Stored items
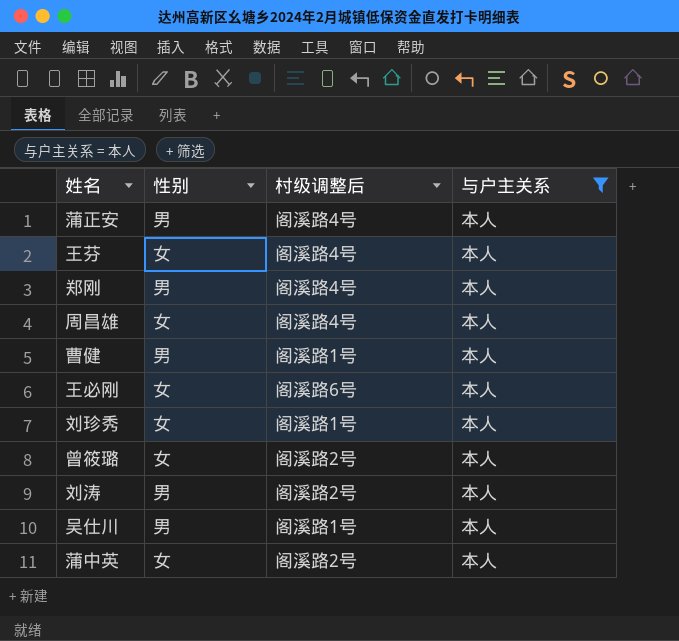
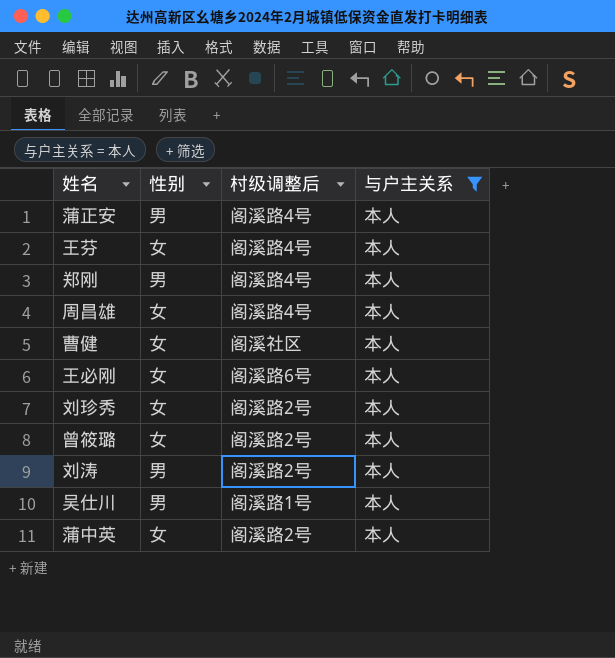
曹健 | 性别: 男 -> 女
曹健 | 村级调整后: 阁溪路1号 -> 阁溪社区
刘珍秀 | 村级调整后: 阁溪路1号 -> 阁溪路2号

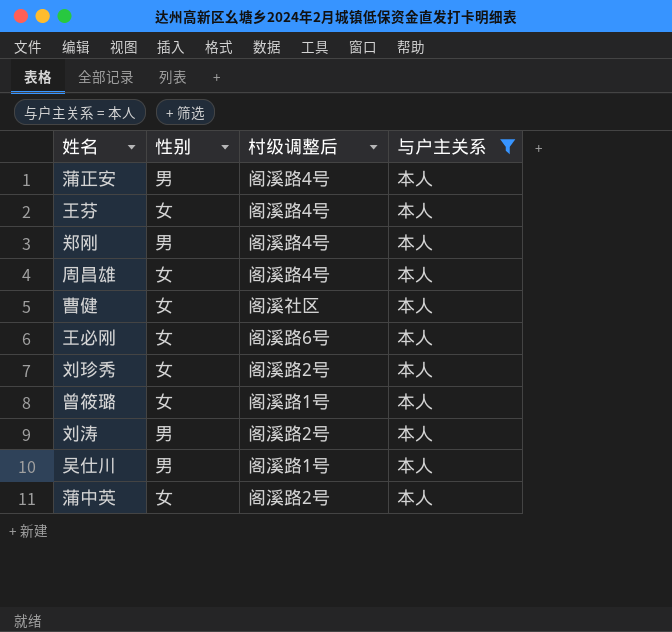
曾筱璐 | 村级调整后: 阁溪路2号 -> 阁溪路1号

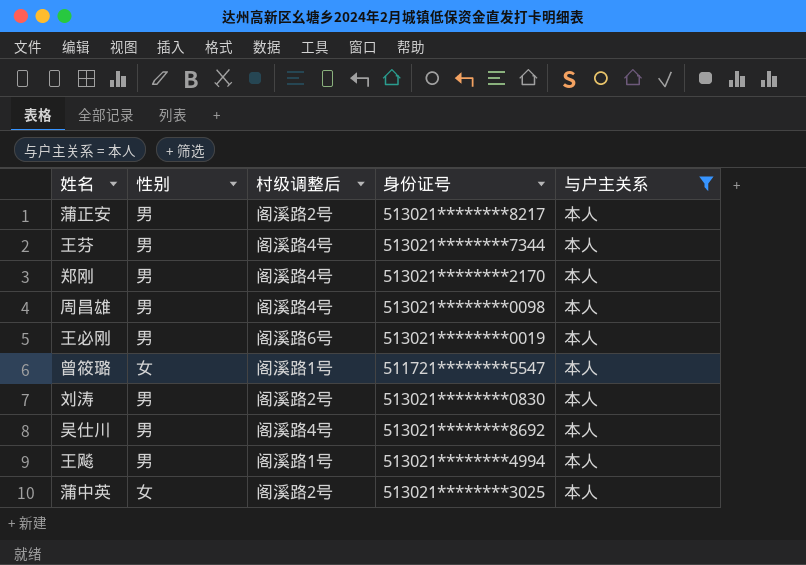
column 身份证号 | position: none -> 4
row 曹健: 女 | 阁溪社区 | 本人 -> none
row 刘珍秀: 女 | 阁溪路2号 | 本人 -> none
蒲正安 | 村级调整后: 阁溪路4号 -> 阁溪路2号
王芬 | 性别: 女 -> 男
周昌雄 | 性别: 女 -> 男
王必刚 | 性别: 女 -> 男
吴仕川 | 村级调整后: 阁溪路1号 -> 阁溪路4号
row 王飚: none -> 男 | 阁溪路1号 | 513021********4994 | 本人

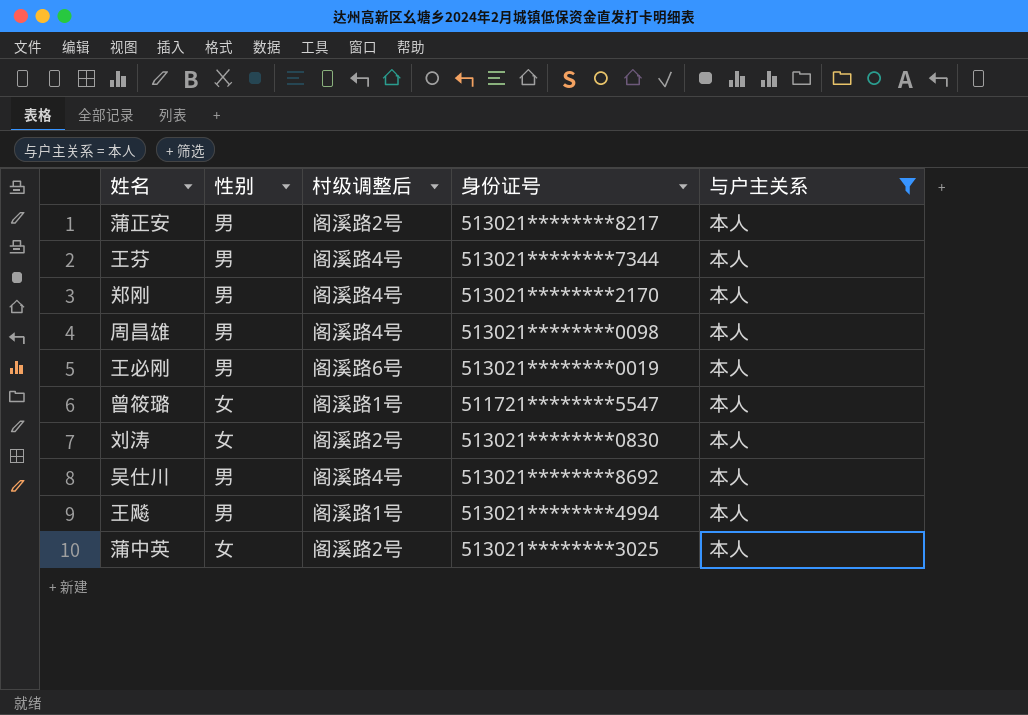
刘涛 | 性别: 男 -> 女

About this exercise
Beginning with the line that contains "曾筱璐 | 村级调整后: 阁溪路2号 -> 阁溪路1号", reproduce every line through the end of the records above exactly, leaving pictures out.

Reply to the exercise
曾筱璐 | 村级调整后: 阁溪路2号 -> 阁溪路1号

column 身份证号 | position: none -> 4
row 曹健: 女 | 阁溪社区 | 本人 -> none
row 刘珍秀: 女 | 阁溪路2号 | 本人 -> none
蒲正安 | 村级调整后: 阁溪路4号 -> 阁溪路2号
王芬 | 性别: 女 -> 男
周昌雄 | 性别: 女 -> 男
王必刚 | 性别: 女 -> 男
吴仕川 | 村级调整后: 阁溪路1号 -> 阁溪路4号
row 王飚: none -> 男 | 阁溪路1号 | 513021********4994 | 本人

刘涛 | 性别: 男 -> 女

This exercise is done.